Restate word for word all of the lines below, with each image left out.

══ MATERIAL PROVIDED ══

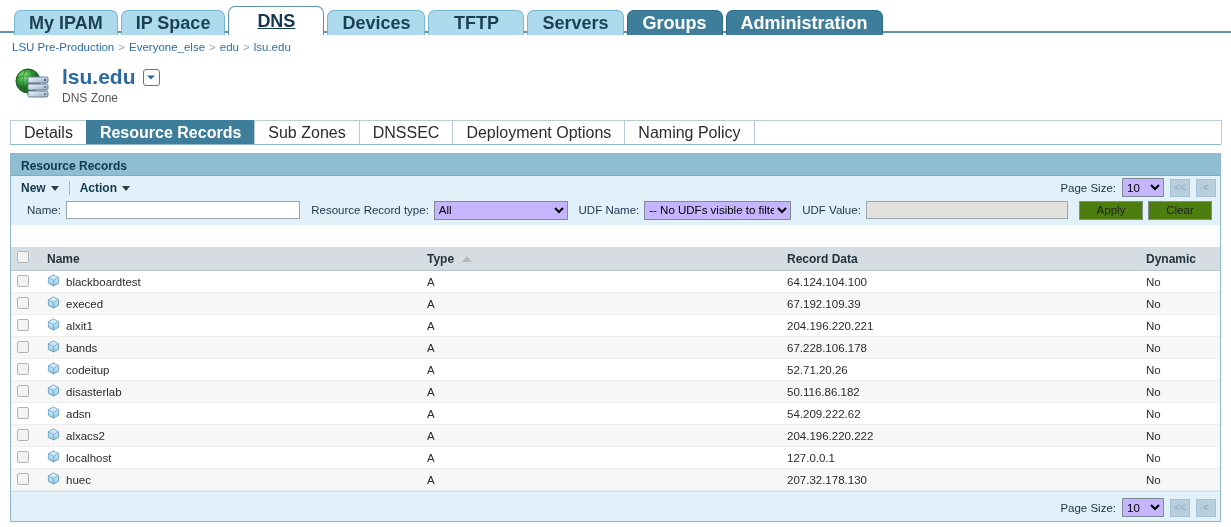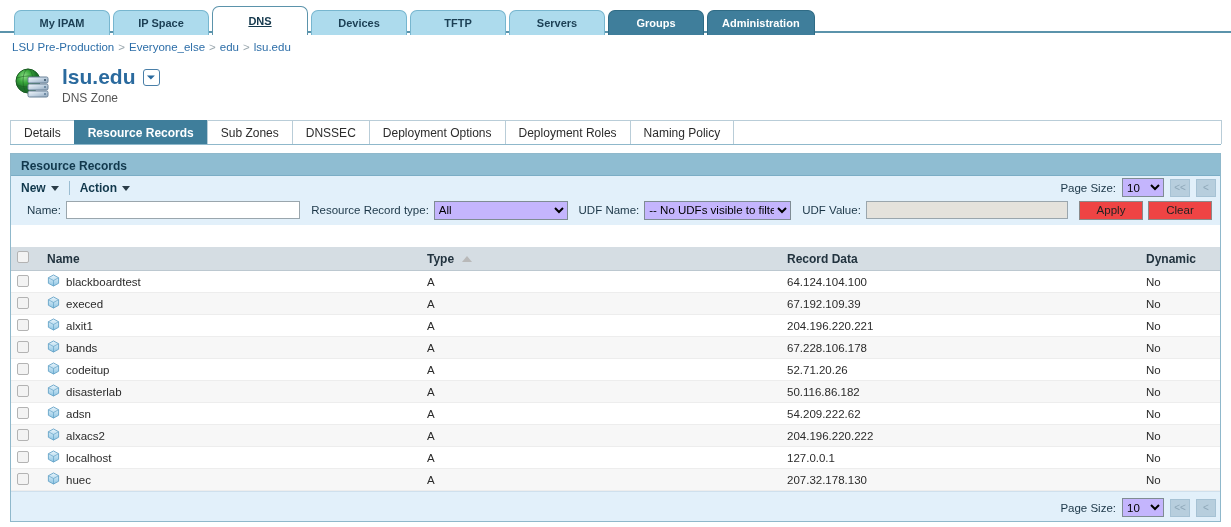"My IPAM" .toptab { font-size: 11px -> 18px }
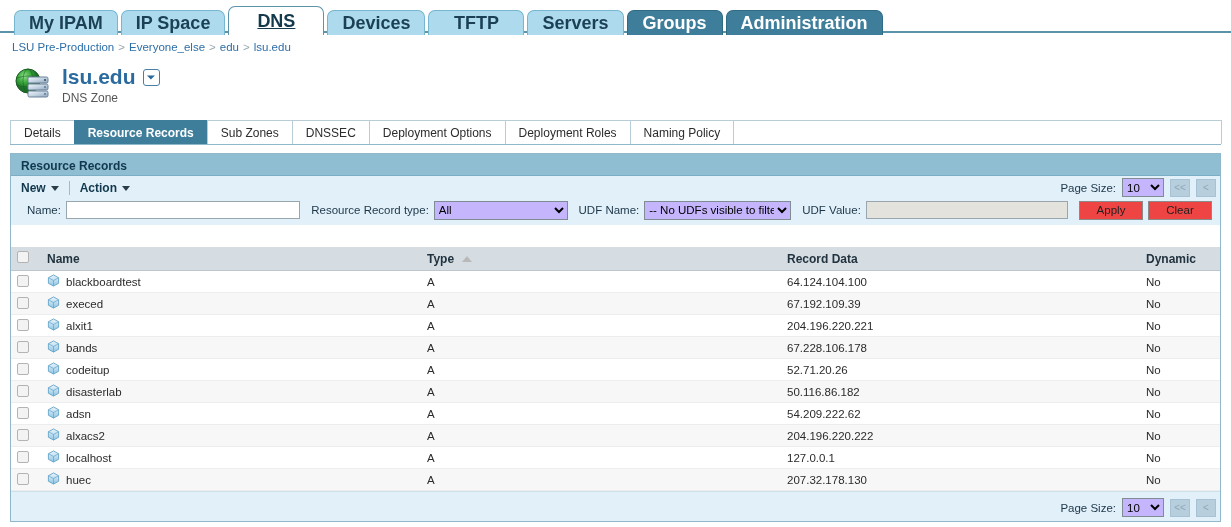"Details" .subtab { font-size: 12px -> 16px }
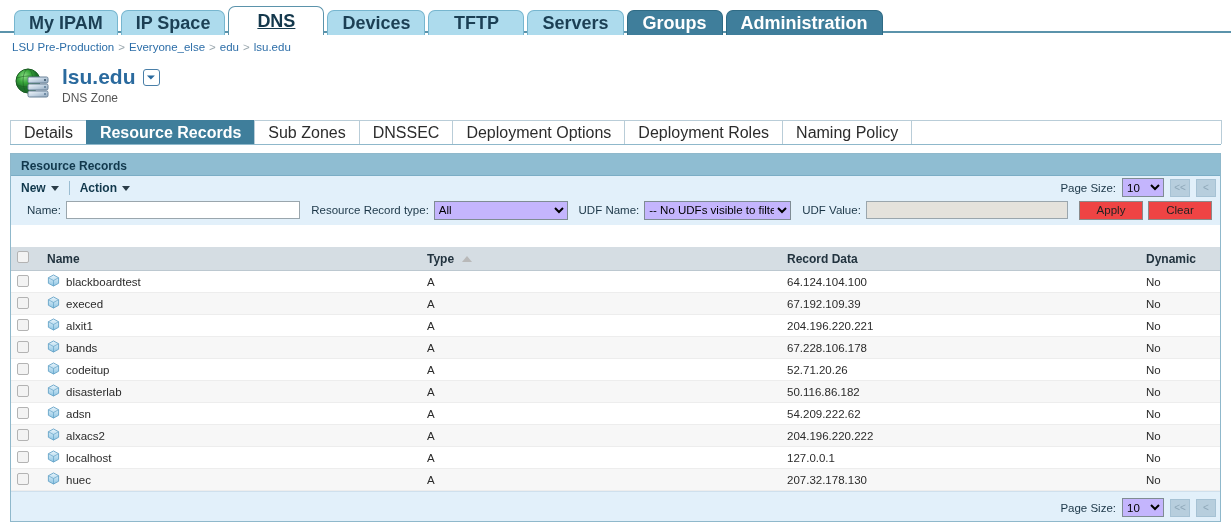"Deployment Roles" div.subtab { html: <div>Deployment Roles</div> -> none }
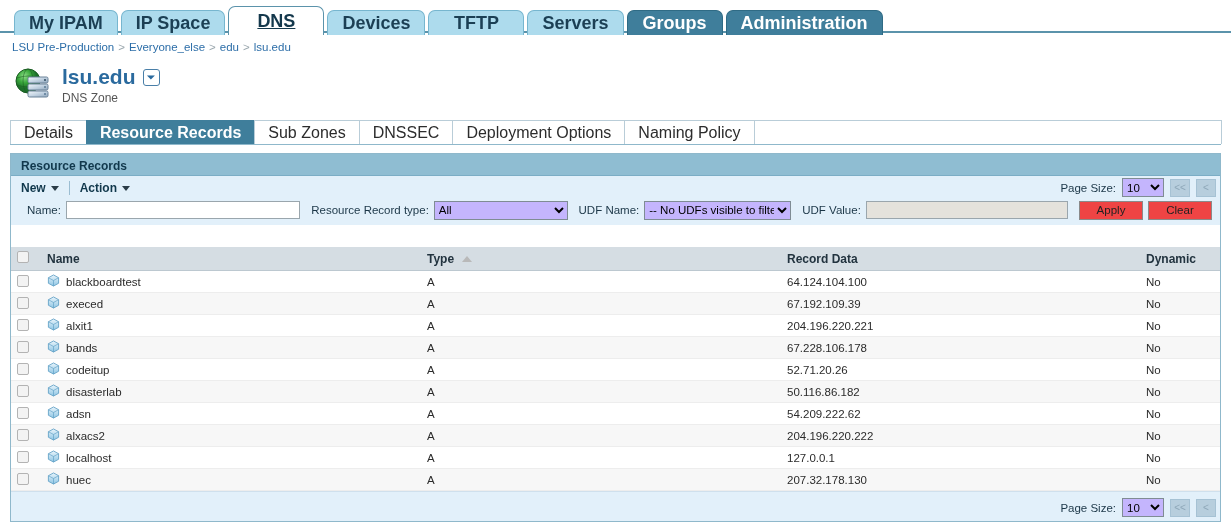"Apply" button.btn { background: #ef4444 -> #4d7c0f }
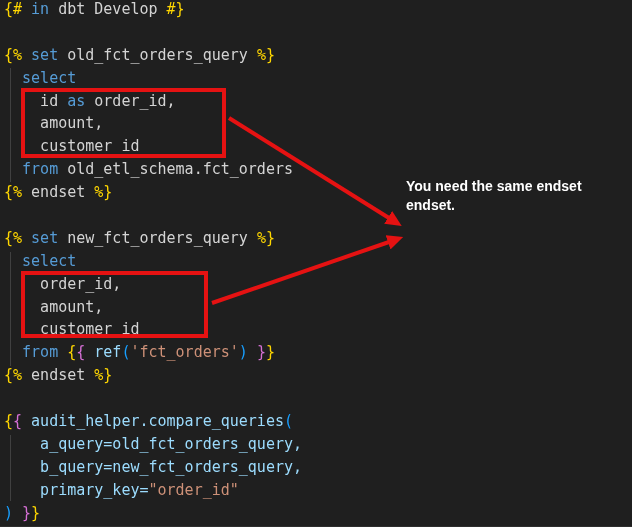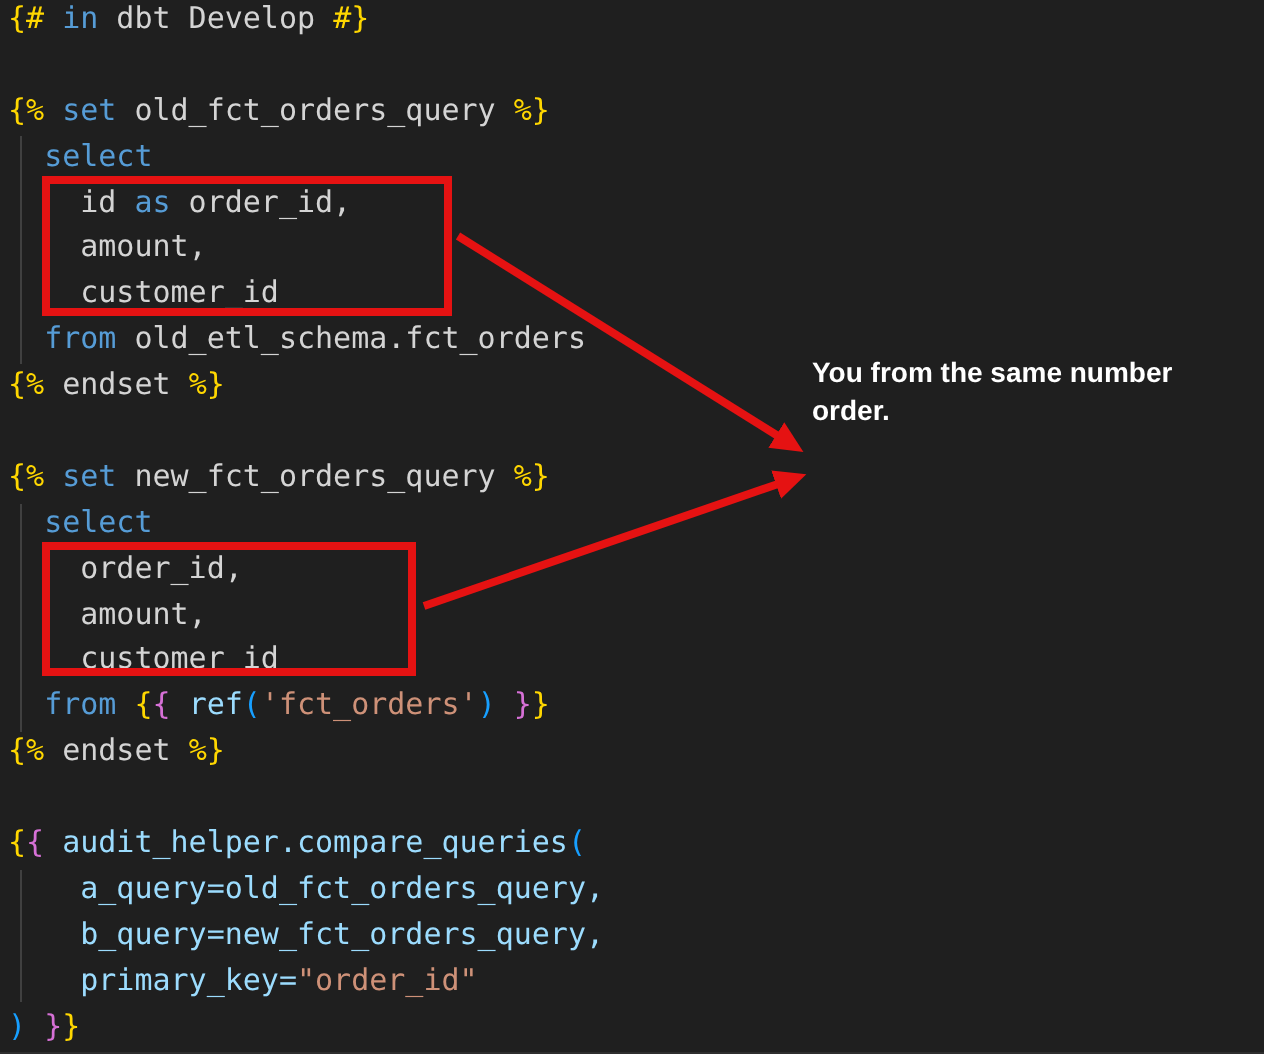"You from the same number" div { text: from the same number -> need the same endset }
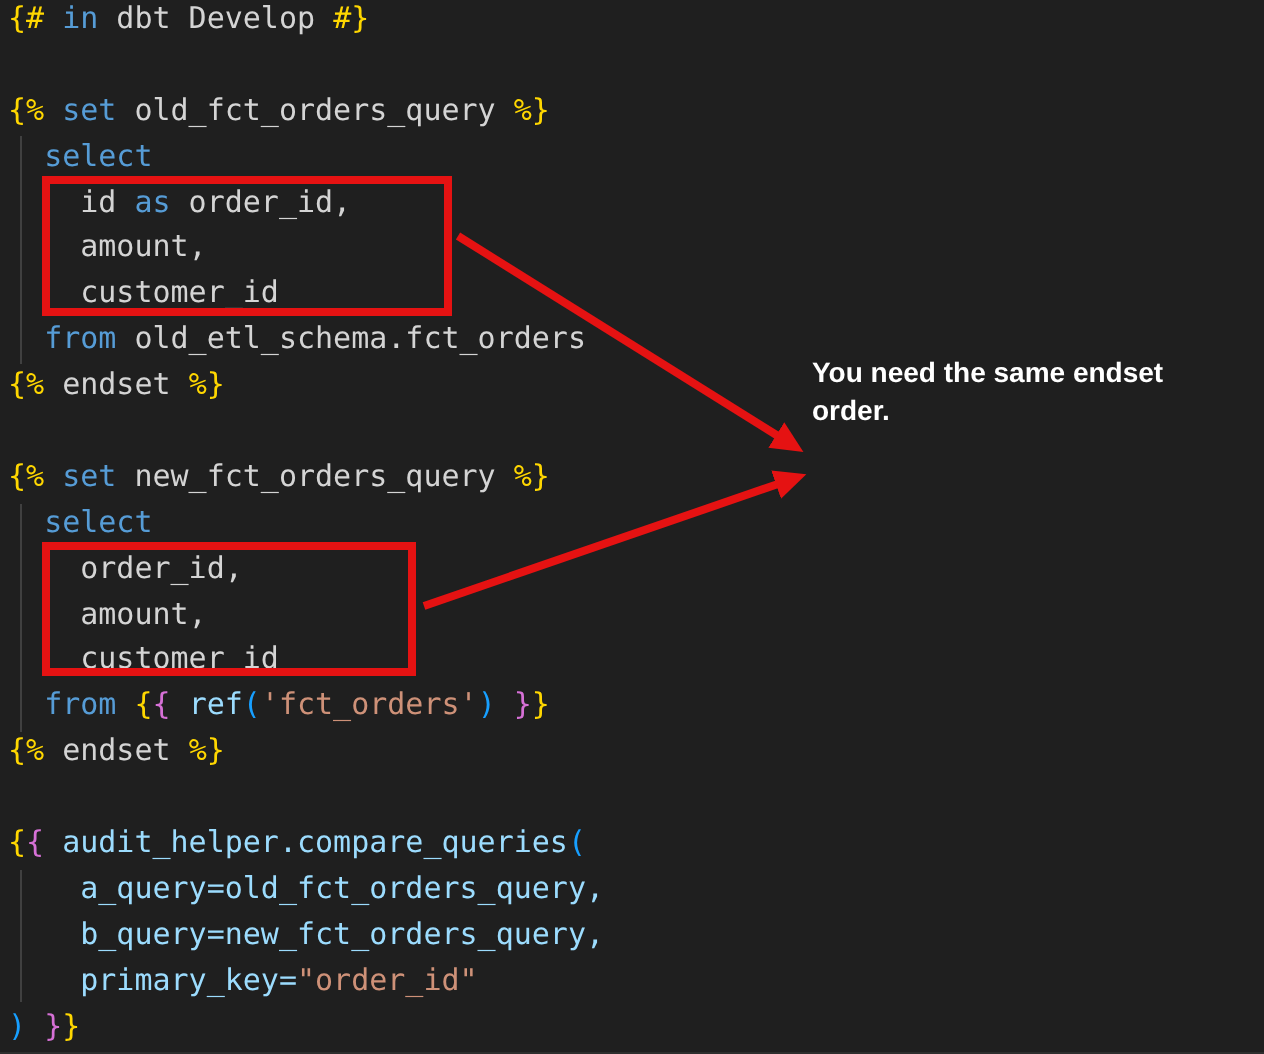"order." div { text: order -> endset }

═══

- [WRITTEN RESPONSE]:
"My IPAM" .toptab { font-size: 11px -> 18px }
"Details" .subtab { font-size: 12px -> 16px }
"Deployment Roles" div.subtab { html: <div>Deployment Roles</div> -> none }
"Apply" button.btn { background: #ef4444 -> #4d7c0f }
"You from the same number" div { text: from the same number -> need the same endset }
"order." div { text: order -> endset }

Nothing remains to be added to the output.